The maximal yield of DWGPs was observed at around 8% and 48 h. The optimization of the model was performed using auto-analysis software. A maximal yield of DWGPs was achieved 8.77 mg/mL under optimal conditions: fermentation temperature 31 °C, fermentation time 48 h, inoculum size 8%. Additional experiments in triplicates under these optimized fermentation condition were carried out. These triplicate experiments got an average 8.69 mg/mL, which concurred with the model prediction. Amino acid composition of hydrolysates With the hydrolysis by protease secreted from Bacillus Subtilis B1, the defatted wheat germ was gradually hydrolyzed into short peptides and free amino acids. The amino acid composition of peptides formed in hydrolysates at different fermentation time was shown in Table 4. Data showed that the main portion in the hydrolysates after fermentation was peptide. In general, glutamic acid, aspartic acid, leucine and lysine were abundant in DWGPs.

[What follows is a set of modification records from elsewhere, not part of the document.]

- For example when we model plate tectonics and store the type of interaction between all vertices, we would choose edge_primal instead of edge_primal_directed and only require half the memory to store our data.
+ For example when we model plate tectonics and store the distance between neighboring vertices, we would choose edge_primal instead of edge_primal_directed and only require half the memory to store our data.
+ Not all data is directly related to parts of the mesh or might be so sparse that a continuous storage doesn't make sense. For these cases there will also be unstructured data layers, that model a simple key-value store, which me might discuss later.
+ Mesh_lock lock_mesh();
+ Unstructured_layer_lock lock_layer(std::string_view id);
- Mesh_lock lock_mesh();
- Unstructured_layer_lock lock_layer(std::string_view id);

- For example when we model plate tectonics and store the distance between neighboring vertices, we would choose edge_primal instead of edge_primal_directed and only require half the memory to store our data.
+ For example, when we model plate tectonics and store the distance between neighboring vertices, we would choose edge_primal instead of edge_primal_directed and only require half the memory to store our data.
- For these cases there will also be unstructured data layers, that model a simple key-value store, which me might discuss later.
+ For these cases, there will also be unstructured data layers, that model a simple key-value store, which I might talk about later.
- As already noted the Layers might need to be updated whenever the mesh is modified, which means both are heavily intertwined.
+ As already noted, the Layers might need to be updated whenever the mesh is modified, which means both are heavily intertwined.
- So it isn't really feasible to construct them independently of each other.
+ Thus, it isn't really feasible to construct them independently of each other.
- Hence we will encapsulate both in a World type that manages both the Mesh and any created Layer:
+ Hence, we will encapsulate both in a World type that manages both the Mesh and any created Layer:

Although the hydrophobic amino acids, such as tyrosine and alanine were increased after fermentation, they existed as peptides, not as free amino acids, which may reduce the bitterness of DWGPs. As shown in the composition of peptide in 48 h, there was no much difference from the DWG (Jiang and Niu 2011), suggesting that DWGPs may display the same function and value as DWG. Molecular weight distribution The molecular weight distribution of DWGPs was shown in Fig. 2. The peaks were located at > 2000 Da (1.6%), 2000– 1000 Da (15.66%), 1000–500 Da (29.37%), 500–180 Da (25.96%) and < 180 Da (27.12%). 

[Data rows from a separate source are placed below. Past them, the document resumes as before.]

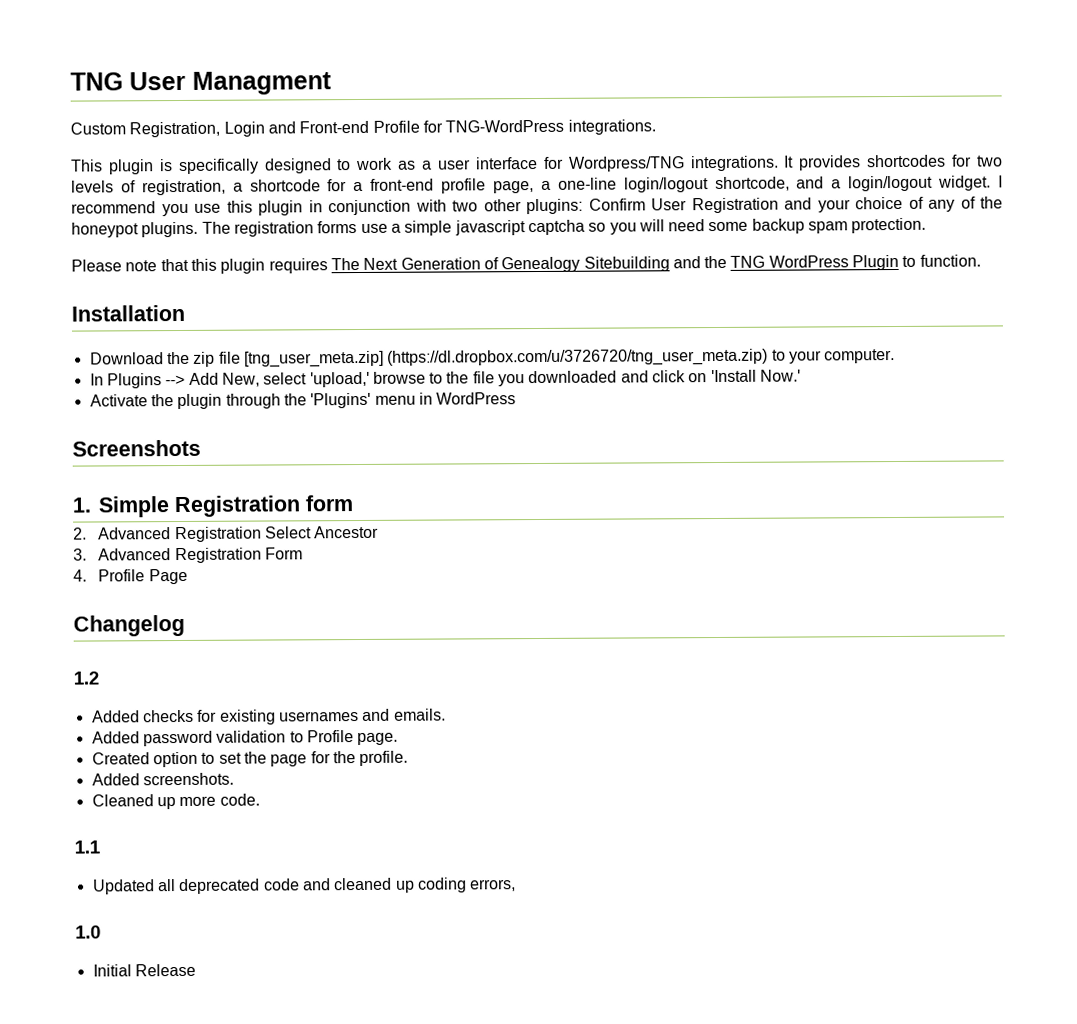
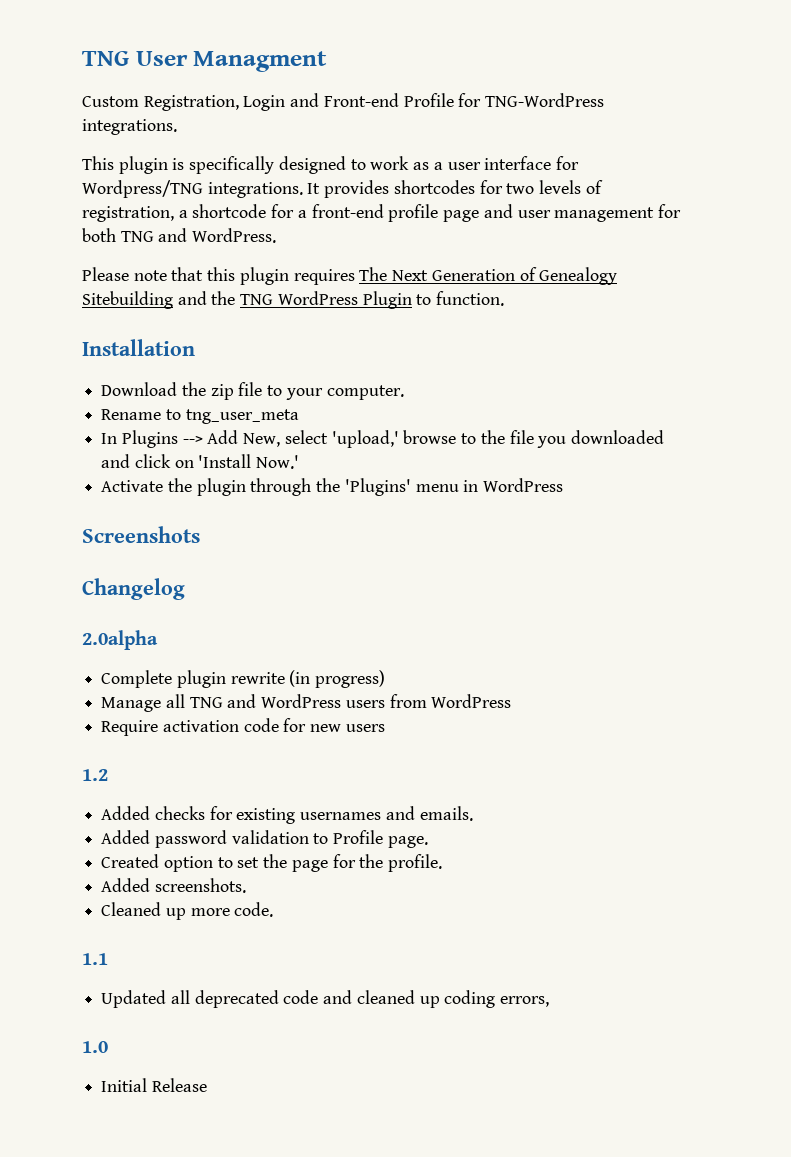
- It provides shortcodes for two levels of registration, a shortcode for a front-end profile page, a one-line login/logout shortcode, and a login/logout widget. I recommend you use this plugin in conjunction with two other plugins: Confirm User Registration and your choice of any of the honeypot plugins. The registration forms use a simple javascript captcha so you will need some backup spam protection.
+ It provides shortcodes for two levels of registration, a shortcode for a front-end profile page and user management for both TNG and WordPress.
- Download the zip file [tng_user_meta.zip] (https://dl.dropbox.com/u/3726720/tng_user_meta.zip) to your computer.
+ Download the zip file to your computer.
+ Rename to tng_user_meta
- 1. Simple Registration form
- 2. Advanced Registration Select Ancestor
- 3. Advanced Registration Form
- 4. Profile Page
  Changelog
+ 2.0alpha
+ Complete plugin rewrite (in progress)
+ Manage all TNG and WordPress users from WordPress
+ Require activation code for new users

Data indicated that many low molecular weight (1000–180 Da) peptides were formed (55.33%) after fermentation. A lot of studies have already shown that the bioactivities of peptides were depended on their molecular weight distribution. Zhu et al.(Zhu et al. 2006) reported that wheat germ protein hydrolysis with molecular weight ranging from 1050–180 Da had high free radical-savenging activities. In this study, peptides with a low molecular weight ranging from 1000–180 Da successfully obtained by fermentation probably associated with higher antioxidant activity. T-AOC activity of hydrolysates during different fermentation time Figure 3 showed the interaction between concentration of DWGPs and T-AOC activity at different fermentation times. The concentration of DWGPs and T-AOC activity were increased with the fermentation time increasing. When the fermentation time was 48 h, the concentration of DWGPs came to 8.368 mg/mL, and the T-AOC activity reached 60.31 Unit/mL, which was about 10 times of the values at 0 h (6.33 Unit/mL). The antioxidant activity was increased highly by fermentation. Antioxidant activity has been detected in cereals(Sun and Ho 2005; Yu et al. 2002). Dordevic T. M. et al. (Dordevic et al. 2010) reported the effect of fermentation on antioxidant properties of some cereals, such as buck wheat, wheat germ, barley and rye.